Los investigadores enfatizan los beneficios de desarrollar una mejor comprensión fundamental de las reacciones químicas subyacentes involucradas. Además de guiar el diseño de sistemas prácticos, esto podría ayudarlos a encontrar un reemplazo para el costoso indio en su mezcla de pretratamiento. Otro trabajo ha demostrado que el galio penetra naturalmente a través de los límites de los granos en el aluminio. “En este punto, sabemos que el indio en nuestro eutéctico es importante, pero no entendemos realmente lo que hace, por lo que no sabemos cómo reemplazarlo”, dice Hart.

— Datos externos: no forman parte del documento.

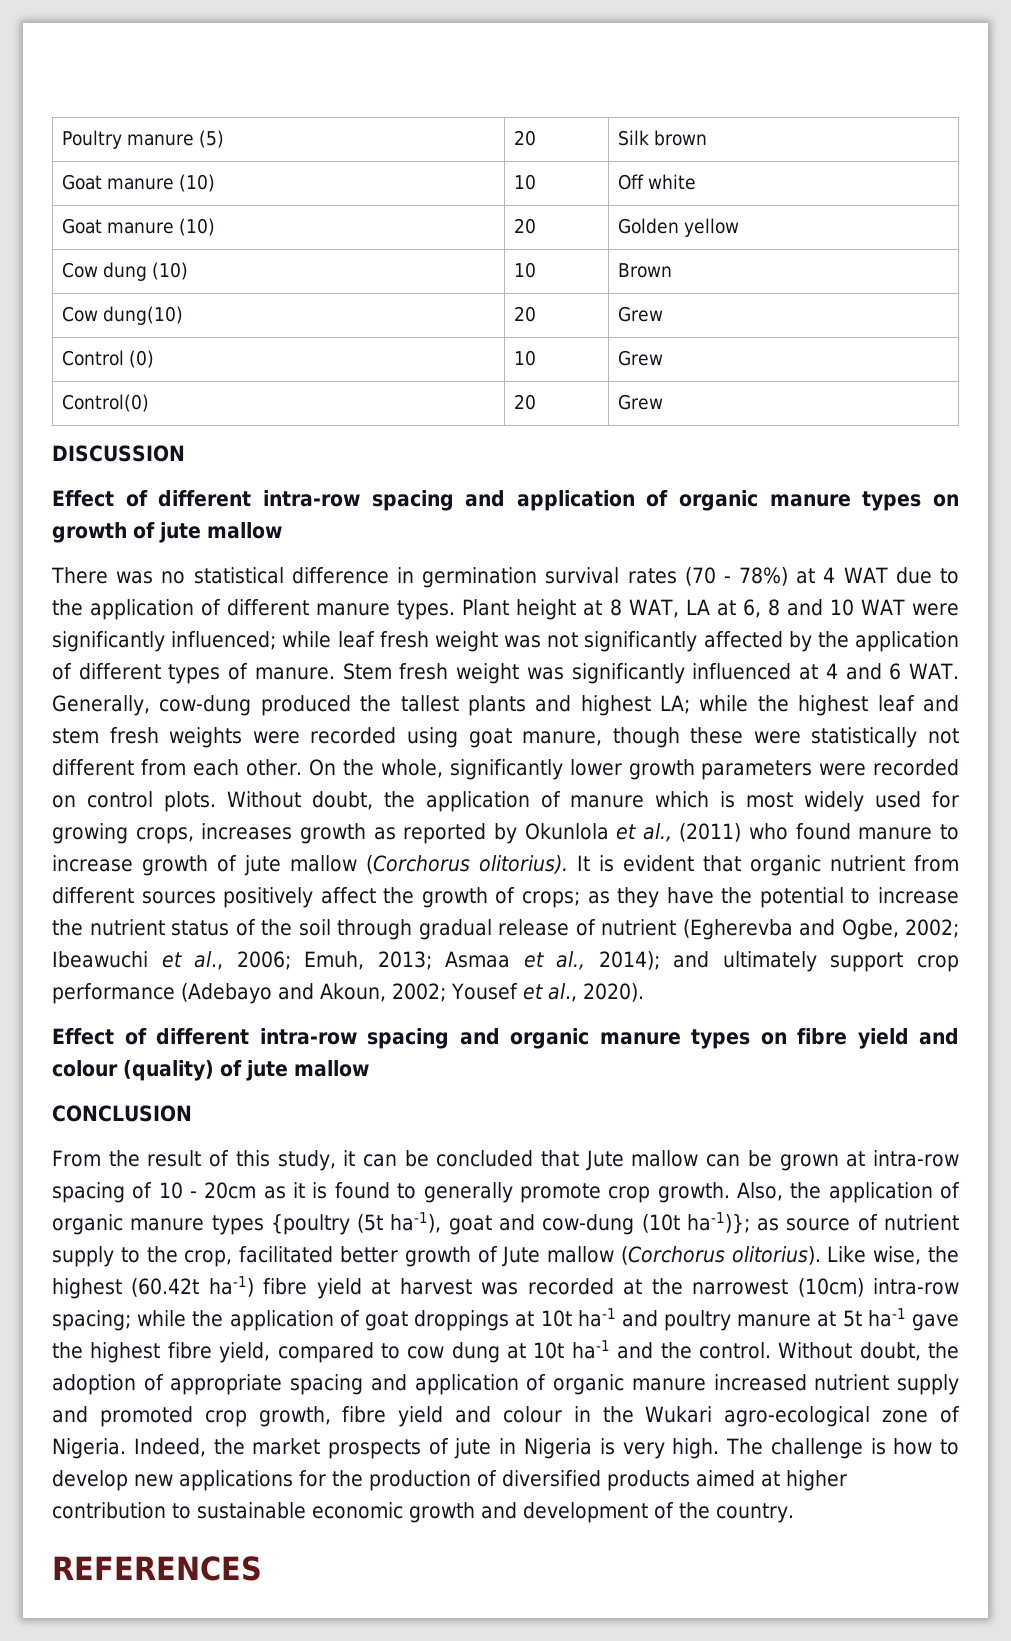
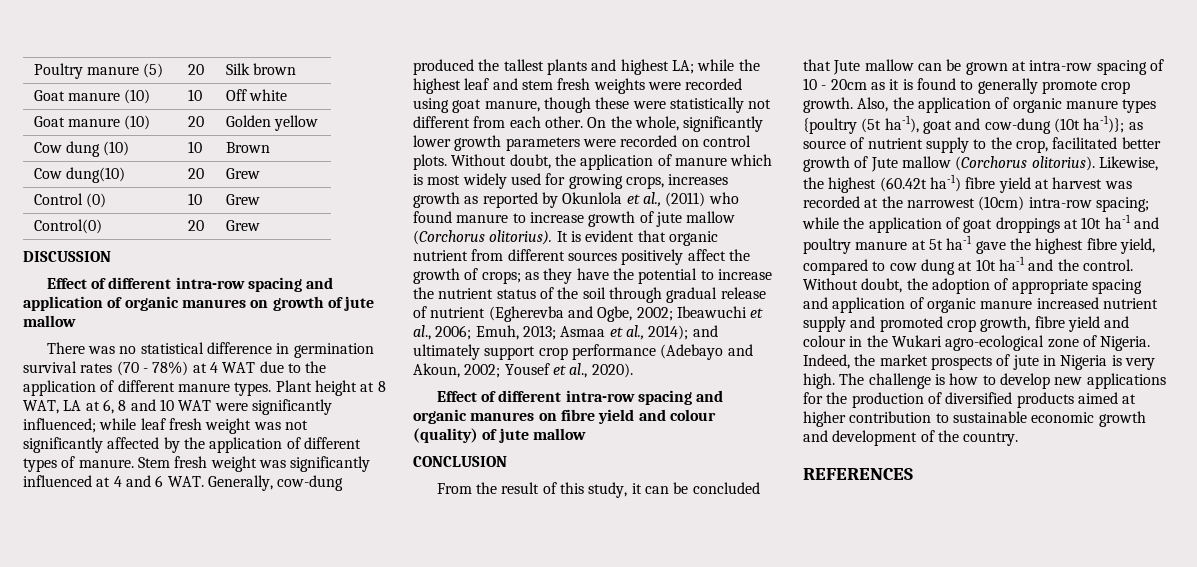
- Effect of different intra-row spacing and application of organic manure types on growth of jute mallow
+ Effect of different intra-row spacing and application of organic manures on growth of jute mallow
- Effect of different intra-row spacing and organic manure types on fibre yield and colour (quality) of jute mallow
+ Effect of different intra-row spacing and organic manures on fibre yield and colour (quality) of jute mallow
- Like wise, the highest (60.42t ha-1) fibre yield at harvest was recorded at the narrowest (10cm) intra-row spacing; while the application of goat droppings at 10t ha-1 and poultry manure at 5t ha-1 gave the highest fibre yield, compared to cow dung at 10t ha-1 and the control.
+ Likewise, the highest (60.42t ha-1) fibre yield at harvest was recorded at the narrowest (10cm) intra-row spacing; while the application of goat droppings at 10t ha-1 and poultry manure at 5t ha-1 gave the highest fibre yield, compared to cow dung at 10t ha-1 and the control.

Pero ya Hart, Meroueh y Eagar han demostrado dos formas prácticas de regular la velocidad de reacción del hidrógeno: agregando ciertos elementos al aluminio y manipulando el tamaño de los granos de aluminio interiores. Combinados, estos enfoques pueden producir resultados significativos. "Si se cambia de aluminio que contiene magnesio con el tamaño de grano más grande a aluminio que contiene silicio con el tamaño de grano más pequeño, se obtiene una velocidad de reacción del hidrógeno, que difiere en dos órdenes de magnitud", explica Meroueh. "Es enorme si está tratando de diseñar un sistema real que utilice esta retroalimentación".

Esta investigación fue apoyada en el marco de la MIT Energy Initiative por las becas ExxonMobil-MIT Energy otorgadas a Laureen Meroueh PhD ’20 de 2018 a 2020.

Este artículo aparece en el La primavera 2021 problema de Futuro energético, la revista de la Iniciativa Energética del MIT.